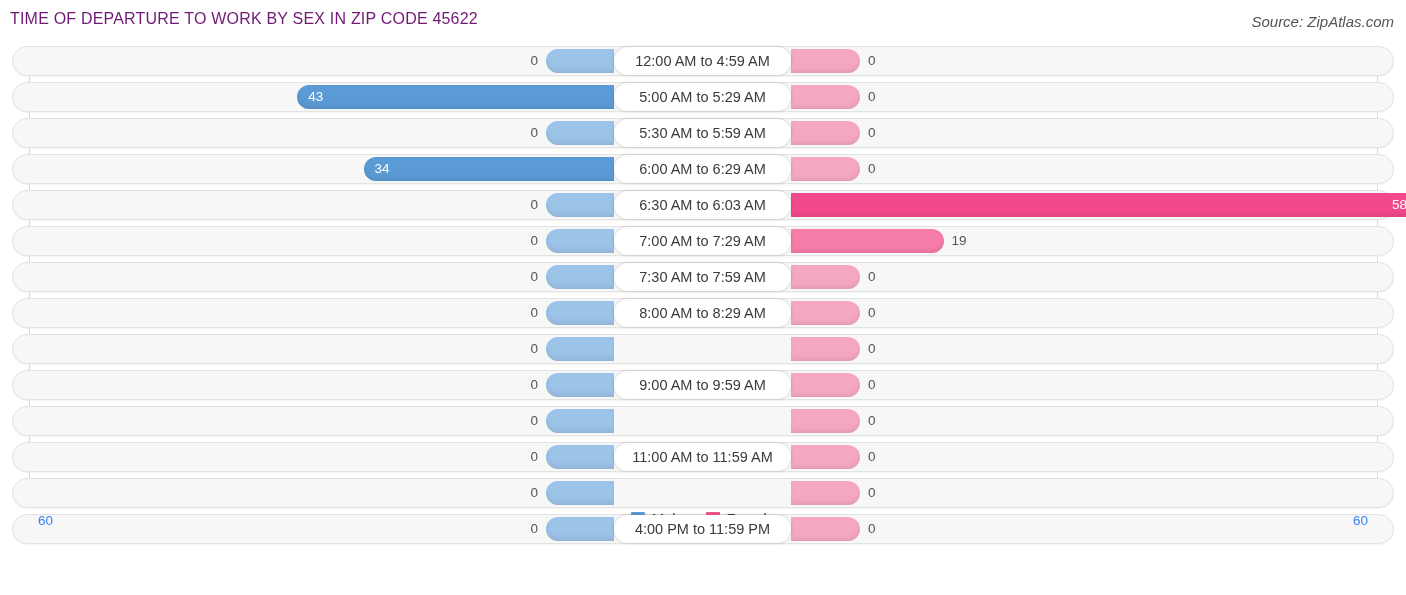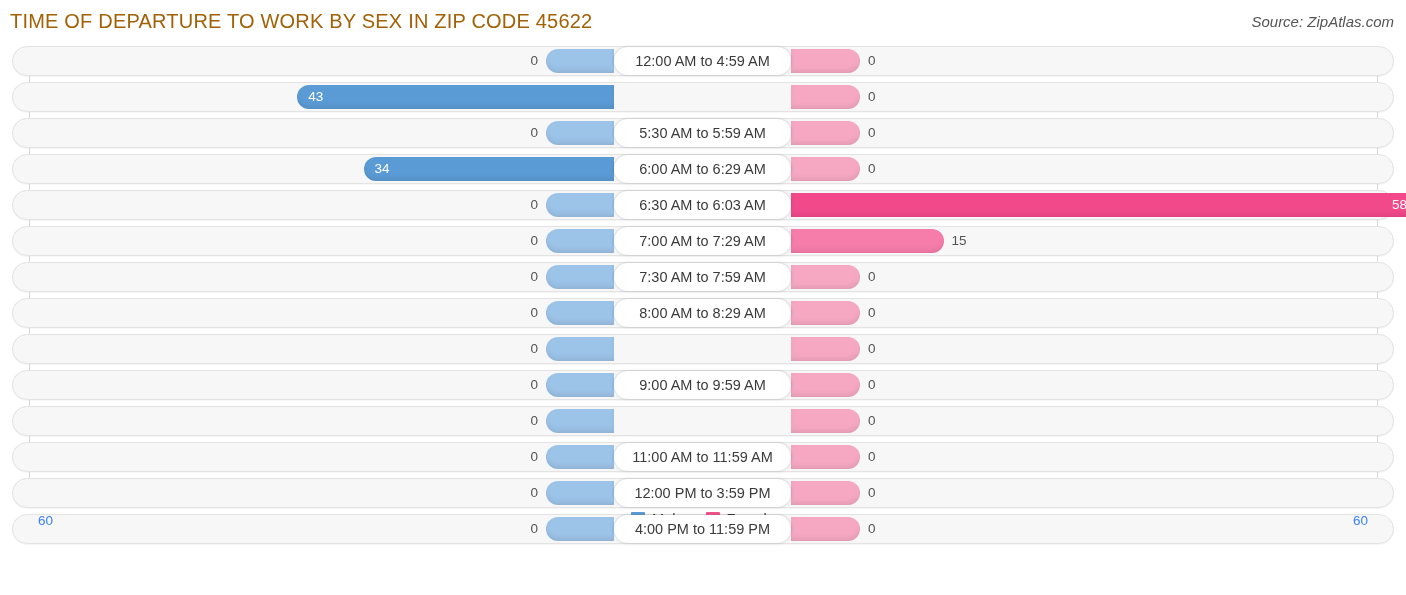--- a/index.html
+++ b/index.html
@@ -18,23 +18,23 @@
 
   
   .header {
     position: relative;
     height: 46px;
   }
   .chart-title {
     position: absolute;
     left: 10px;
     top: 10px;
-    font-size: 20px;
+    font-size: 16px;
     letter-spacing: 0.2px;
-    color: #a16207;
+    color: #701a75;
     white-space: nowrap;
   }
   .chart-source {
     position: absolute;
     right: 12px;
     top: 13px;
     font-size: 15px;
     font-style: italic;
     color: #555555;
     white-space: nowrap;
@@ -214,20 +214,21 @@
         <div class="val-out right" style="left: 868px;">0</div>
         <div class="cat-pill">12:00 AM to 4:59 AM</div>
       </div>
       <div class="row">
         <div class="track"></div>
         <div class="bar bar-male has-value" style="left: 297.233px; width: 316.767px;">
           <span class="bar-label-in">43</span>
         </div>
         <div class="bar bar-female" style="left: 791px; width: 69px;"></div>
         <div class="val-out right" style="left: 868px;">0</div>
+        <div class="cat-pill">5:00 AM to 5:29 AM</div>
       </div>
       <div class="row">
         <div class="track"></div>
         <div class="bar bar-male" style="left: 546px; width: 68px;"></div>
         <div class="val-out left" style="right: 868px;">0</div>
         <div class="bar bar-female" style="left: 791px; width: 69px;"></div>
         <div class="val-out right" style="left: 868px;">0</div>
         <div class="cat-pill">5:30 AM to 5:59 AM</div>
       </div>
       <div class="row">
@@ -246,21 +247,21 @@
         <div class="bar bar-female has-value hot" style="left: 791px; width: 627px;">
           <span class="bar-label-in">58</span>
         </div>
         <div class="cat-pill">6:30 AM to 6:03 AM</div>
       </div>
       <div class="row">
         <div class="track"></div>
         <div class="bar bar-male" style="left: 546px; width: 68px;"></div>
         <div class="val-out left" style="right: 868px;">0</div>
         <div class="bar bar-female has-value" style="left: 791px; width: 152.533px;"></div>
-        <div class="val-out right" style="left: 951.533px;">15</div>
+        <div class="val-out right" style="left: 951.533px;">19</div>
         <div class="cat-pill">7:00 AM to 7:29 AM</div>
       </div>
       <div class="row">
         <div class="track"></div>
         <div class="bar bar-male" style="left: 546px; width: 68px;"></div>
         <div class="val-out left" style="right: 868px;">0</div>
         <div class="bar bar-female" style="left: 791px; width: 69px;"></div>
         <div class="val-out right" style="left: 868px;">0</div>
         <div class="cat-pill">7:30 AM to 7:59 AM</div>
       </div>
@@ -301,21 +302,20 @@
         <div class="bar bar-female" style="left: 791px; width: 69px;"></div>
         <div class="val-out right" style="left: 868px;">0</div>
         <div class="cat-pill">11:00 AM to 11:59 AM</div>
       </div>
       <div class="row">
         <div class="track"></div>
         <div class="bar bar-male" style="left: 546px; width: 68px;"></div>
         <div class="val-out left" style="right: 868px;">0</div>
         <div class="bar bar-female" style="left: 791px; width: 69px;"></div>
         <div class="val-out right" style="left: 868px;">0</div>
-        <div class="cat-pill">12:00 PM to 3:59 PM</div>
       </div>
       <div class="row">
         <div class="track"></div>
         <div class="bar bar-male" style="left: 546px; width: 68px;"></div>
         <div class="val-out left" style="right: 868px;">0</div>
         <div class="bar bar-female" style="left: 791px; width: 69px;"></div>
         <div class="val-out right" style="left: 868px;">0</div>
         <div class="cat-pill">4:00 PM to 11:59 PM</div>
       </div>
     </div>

──────────────────────────────

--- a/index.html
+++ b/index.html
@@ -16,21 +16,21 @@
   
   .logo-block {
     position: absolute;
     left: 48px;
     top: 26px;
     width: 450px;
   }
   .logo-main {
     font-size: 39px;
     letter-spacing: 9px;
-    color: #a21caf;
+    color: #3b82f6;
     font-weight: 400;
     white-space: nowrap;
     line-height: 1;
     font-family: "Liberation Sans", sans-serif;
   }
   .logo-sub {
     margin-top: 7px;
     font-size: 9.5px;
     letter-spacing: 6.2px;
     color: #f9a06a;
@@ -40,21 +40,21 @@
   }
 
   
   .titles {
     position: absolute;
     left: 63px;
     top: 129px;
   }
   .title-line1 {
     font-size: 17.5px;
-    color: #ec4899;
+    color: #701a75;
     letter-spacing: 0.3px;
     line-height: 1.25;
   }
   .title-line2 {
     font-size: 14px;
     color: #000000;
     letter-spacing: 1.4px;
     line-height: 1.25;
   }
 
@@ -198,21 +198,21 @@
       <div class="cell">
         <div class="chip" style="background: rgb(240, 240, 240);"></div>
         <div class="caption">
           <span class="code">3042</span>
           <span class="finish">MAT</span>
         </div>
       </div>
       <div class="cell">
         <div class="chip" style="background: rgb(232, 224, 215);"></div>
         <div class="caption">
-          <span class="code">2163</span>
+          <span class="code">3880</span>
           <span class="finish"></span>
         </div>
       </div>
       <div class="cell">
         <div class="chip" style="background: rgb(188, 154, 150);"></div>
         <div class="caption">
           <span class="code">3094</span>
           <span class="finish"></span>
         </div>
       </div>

──────────────────────────────

Starting from the records above, filter out all lines except those containing the word "chip".

- [Answer]
         <div class="chip" style="background: rgb(240, 240, 240);"></div>
         <div class="chip" style="background: rgb(232, 224, 215);"></div>
         <div class="chip" style="background: rgb(188, 154, 150);"></div>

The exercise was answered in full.